Business downturn has led to lay-offs at Kingsley Odafe’s clothing store in Nigeria’s capital city. The driving force behind this slump is the pronounced strength of the U.S. dollar against the local currency, the naira.
This currency disparity has resulted in imported goods, including garments, becoming prohibitively expensive for local consumers.
BRICS nations will address frustration in upcoming Johannesburg summit
The cost of a bag of imported clothes has tripled over the past two years, now priced at approximately 350,000 naira, equivalent to $450.
Odafe revealed, “There are no sales anymore because people have to eat first before thinking of buying clothes.”
This frustration with the dollar’s dominance in the global financial system will be aired by a group of countries including Brazil, Russia, India, China, and South Africa (BRICS) in a meeting next week in Johannesburg.
However, actually challenging the dollar’s status is a complex endeavor.
Although there has been talk among BRICS nations of introducing their own currency, there have been no definitive proposals leading up to the summit.
Nevertheless, there have been discussions about expanding the use of their own currencies in trade to decrease reliance on the dollar.
At a recent BRICS foreign ministers’ meeting, South Africa’s Naledi Pandor, alongside representatives from Russia and China, expressed the intention of the bloc’s New Development Bank to explore alternatives to current internationally traded currencies, meaning the dollar.
Despite this sentiment, the dollar continues to dominate global trade and finance.

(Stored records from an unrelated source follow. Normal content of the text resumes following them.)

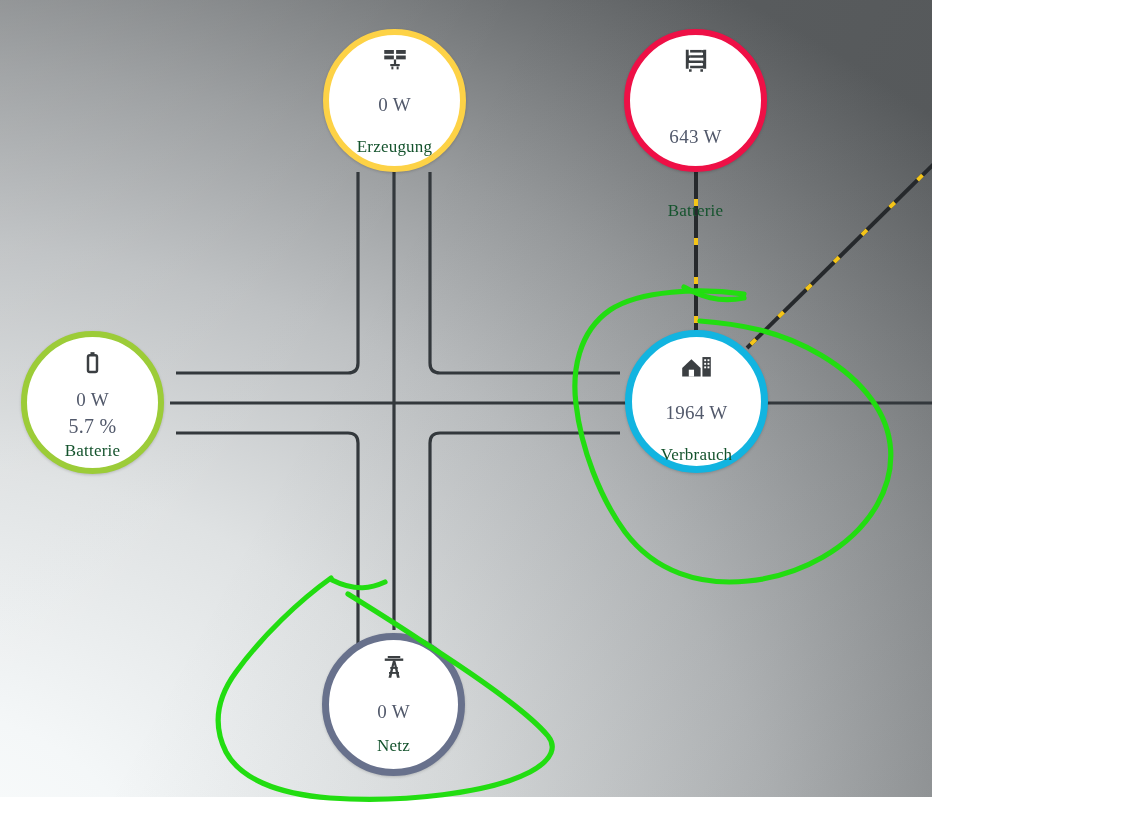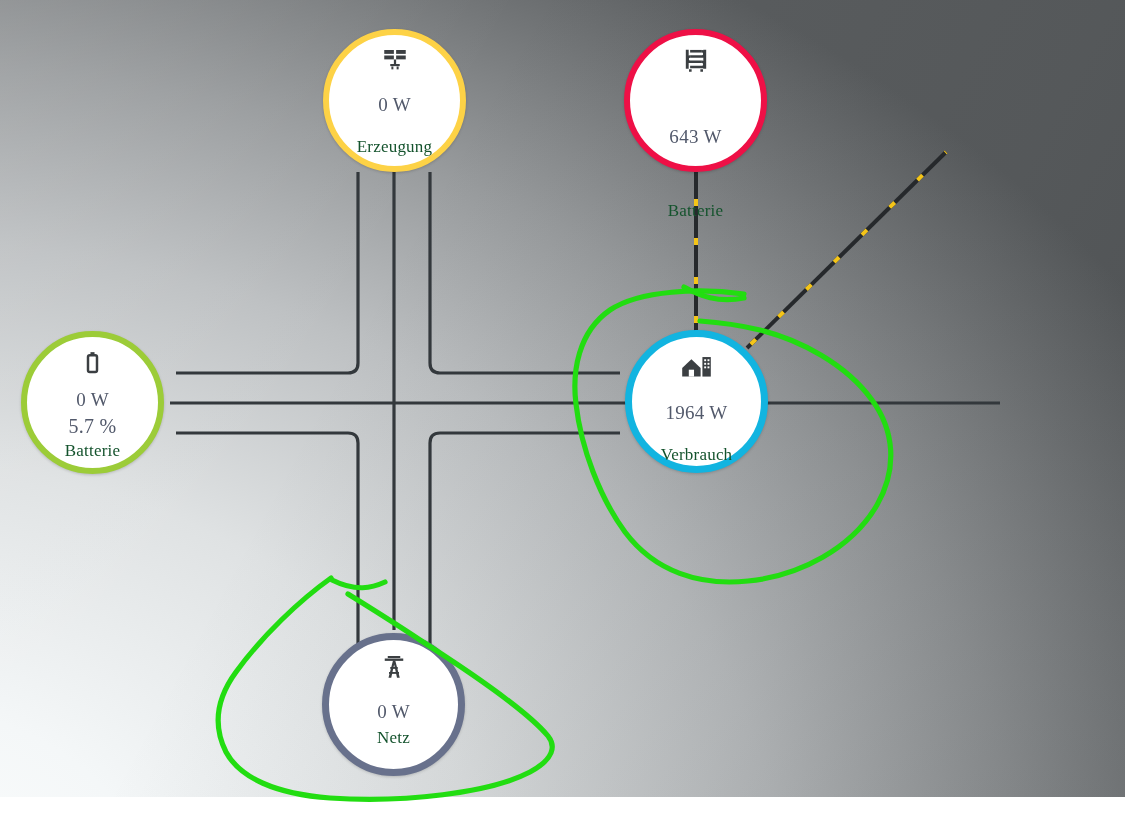--- a/index.html
+++ b/index.html
@@ -8,7 +8,7 @@
     font-family:"Liberation Serif",serif;
     background:#ffffff;
   }
-  #stage{position:relative;width:1125px;height:814px;overflow:hidden;}
+  #stage{position:relative;width:932px;height:814px;overflow:hidden;}
 
   
   #bg{

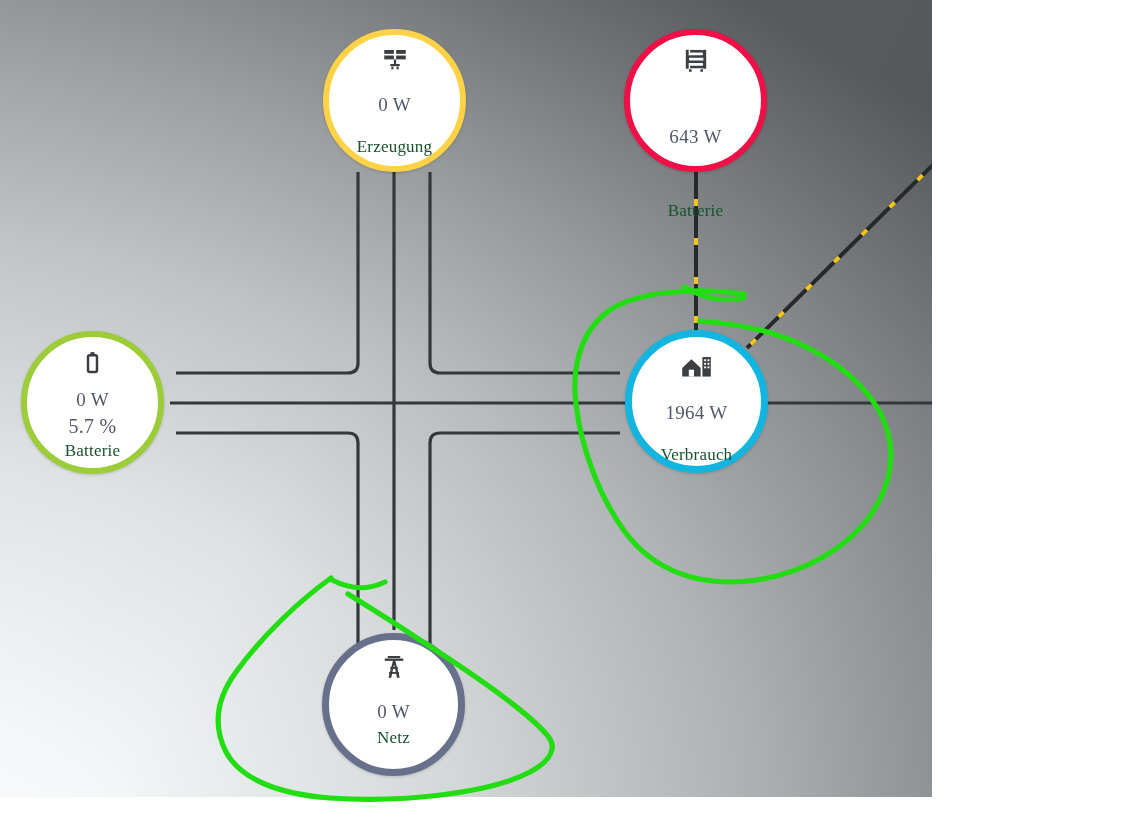--- a/index.html
+++ b/index.html
@@ -70,7 +70,7 @@
 
   #node-netz .glyph{margin-top:12px;}
   #node-netz .val{margin-top:20px;}
-  #node-netz .name{margin-top:8px;}
+  #node-netz .name{margin-top:16px;}
 </style>
 </head>
 <body>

Emerging economies are concerned about the U.S.’s capacity to enforce financial sanctions and the destabilizing effects of dollar fluctuations.
While many are keen to lessen Western dominance, there’s no easy replacement for the dollar.

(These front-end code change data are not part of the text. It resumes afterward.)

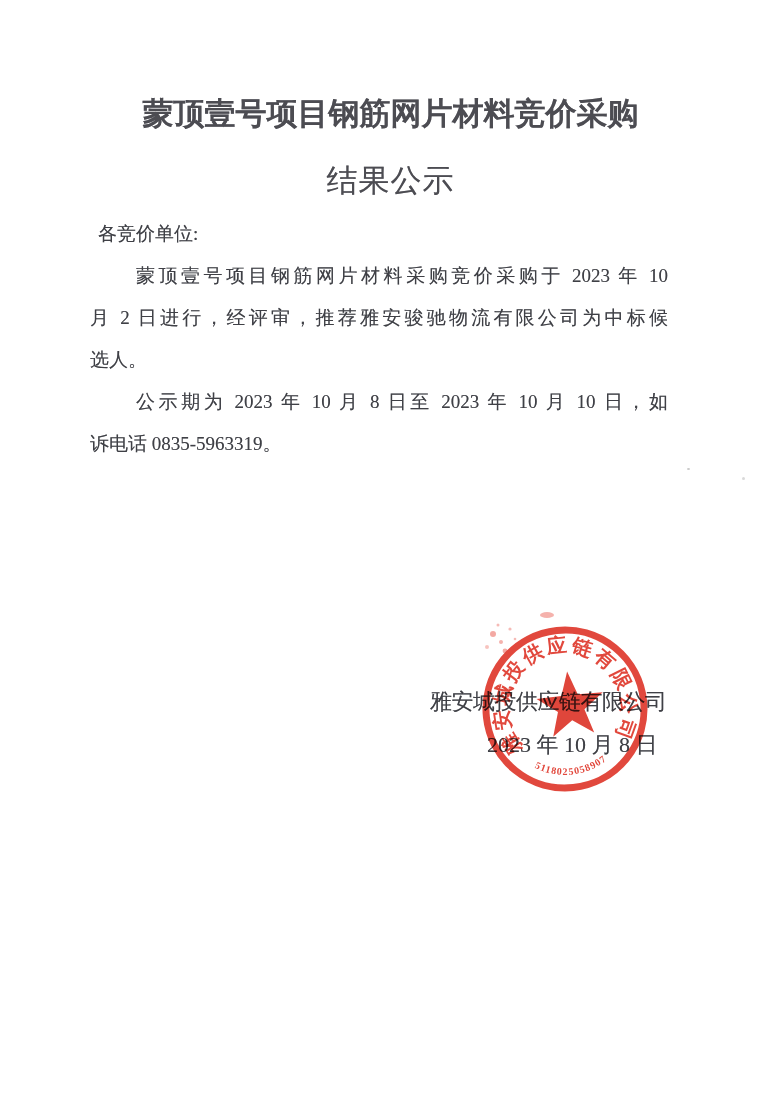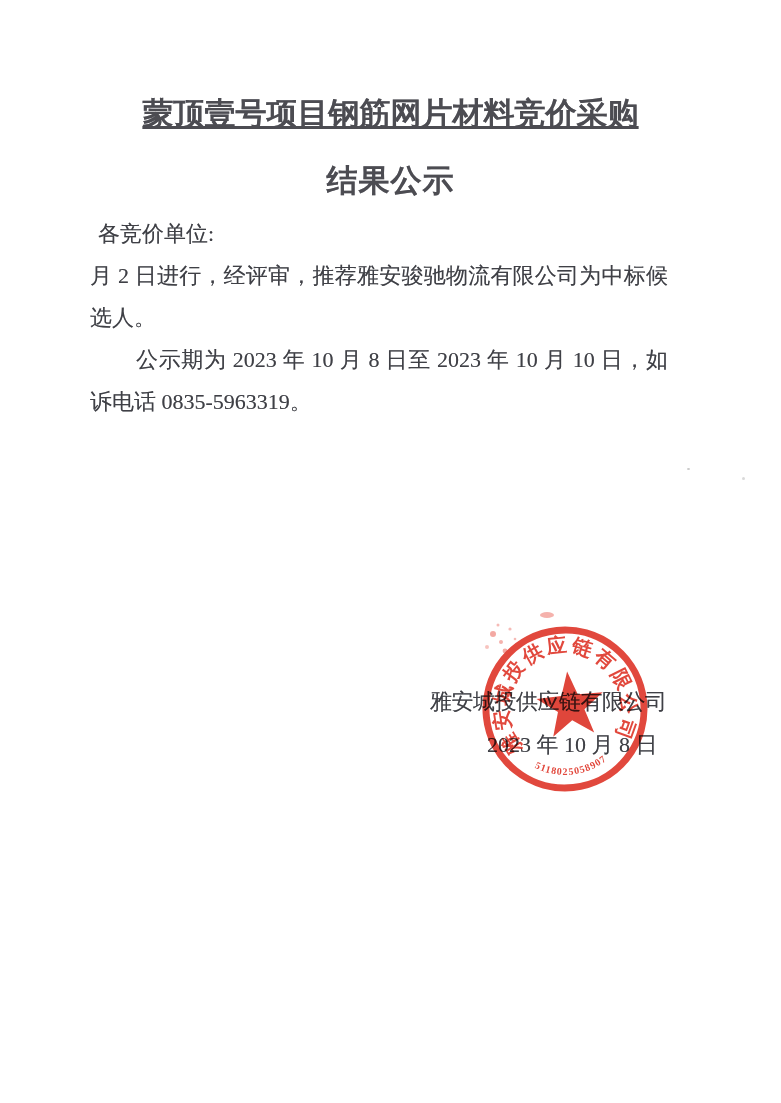--- a/index.html
+++ b/index.html
@@ -21,7 +21,6 @@
     color: #4c4c52;
     letter-spacing: 0px;
     text-shadow: 0 0 0.6px rgba(76,76,86,0.55);
-    text-decoration: underline;
   }
   .t2 {
     margin: 31px 0 0 0;

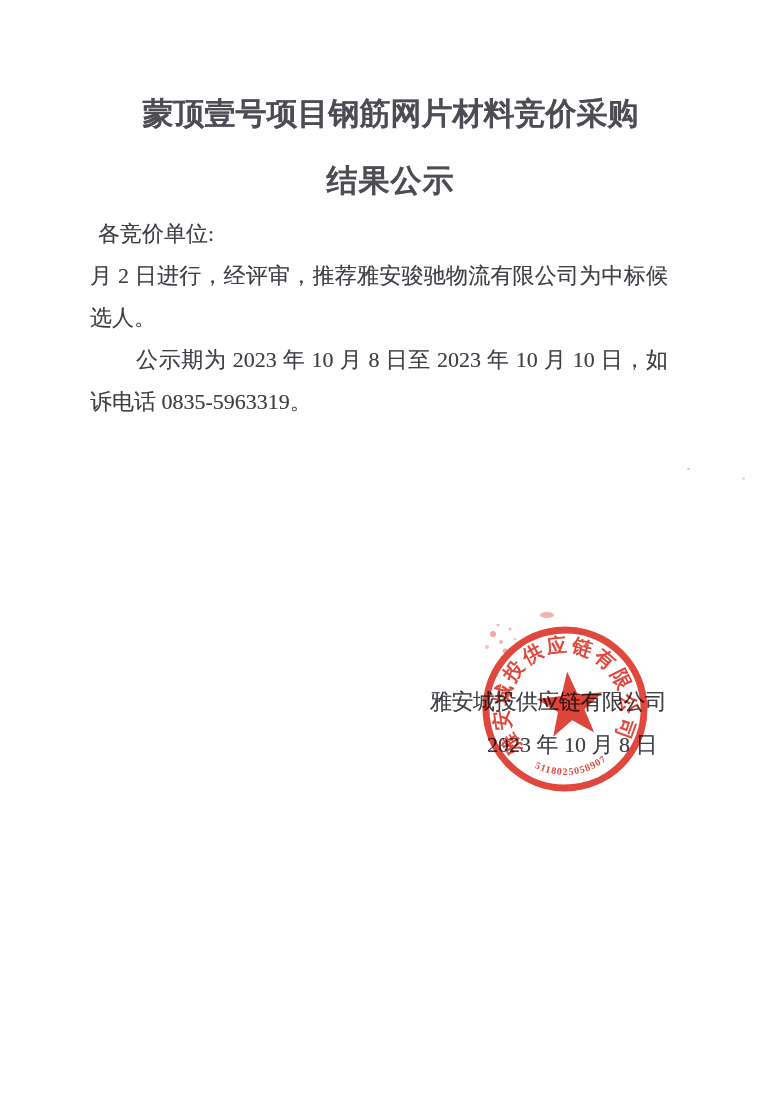--- a/index.html
+++ b/index.html
@@ -27,7 +27,7 @@
     text-align: center;
     font-size: 31px;
     line-height: 36px;
-    font-weight: bold;
+    font-weight: normal;
     color: #4c4c52;
     letter-spacing: 1px;
     text-shadow: 0 0 0.6px rgba(76,76,86,0.55);

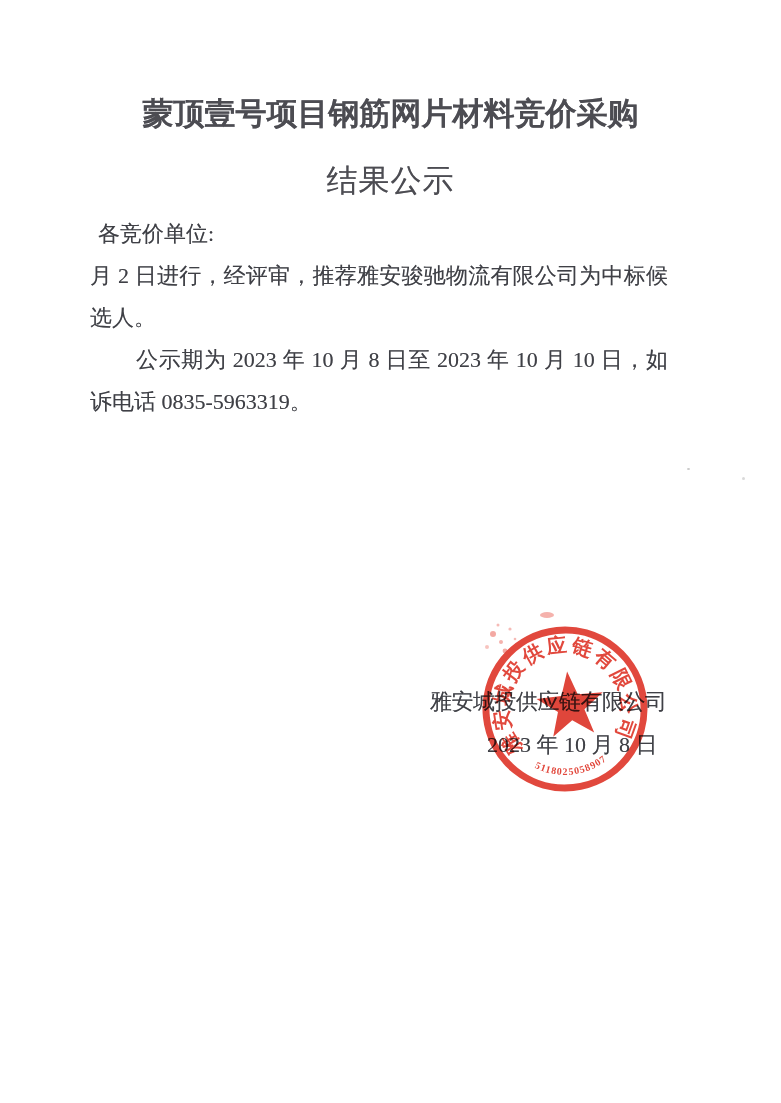--- a/index.html
+++ b/index.html
@@ -36,7 +36,7 @@
   .content {
     margin: 14px 0 0 90px;
     width: 578px;
-    font-size: 22px;
+    font-size: 19px;
     line-height: 42px;
     color: #3f4046;
     text-shadow: 0 0 0.5px rgba(63,64,70,0.45);

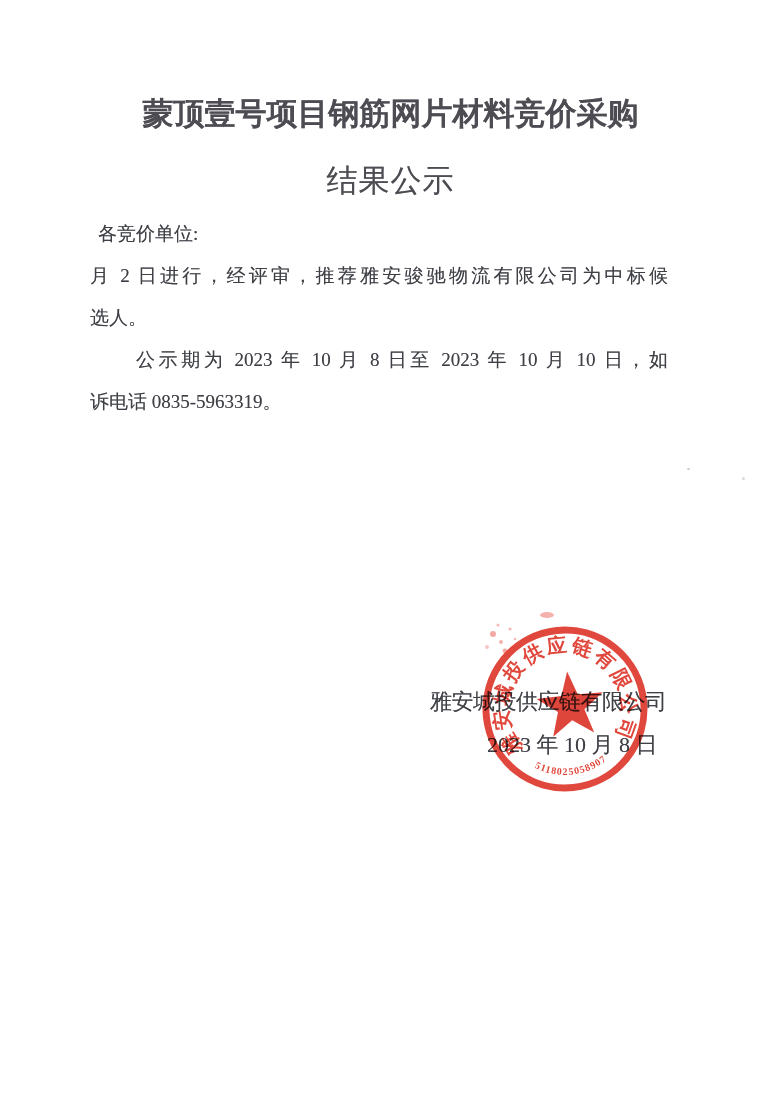--- a/index.html
+++ b/index.html
@@ -112,6 +112,7 @@
   <div class="content">
     <div class="bl last salutation">各竞价单位:</div>
 
+    <div class="bl indent">蒙顶壹号项目钢筋网片材料采购竞价采购于 2023 年 10</div>
     <div class="bl"><span>月 2 日进行，经评审，推荐</span><span class="bold">雅安骏驰物流有限公司</span><span>为中标候</span></div>
     <div class="bl last">选人。</div>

Approximately 96% of trade in America and significant percentages in other regions from 1999 to 2019 were invoiced in dollars. The euro and China’s yuan have gained some traction in recent years, but the dollar’s primacy remains unchallenged.
Though the idea of alternative currencies is attractive, the practical implementation is far from straightforward. Argentina and Zimbabwe exemplify contrasting viewpoints: in Argentina, there are calls for the dollar to replace the unstable peso, while in Zimbabwe, the dollar is credited with stabilizing the economy after hyperinflation.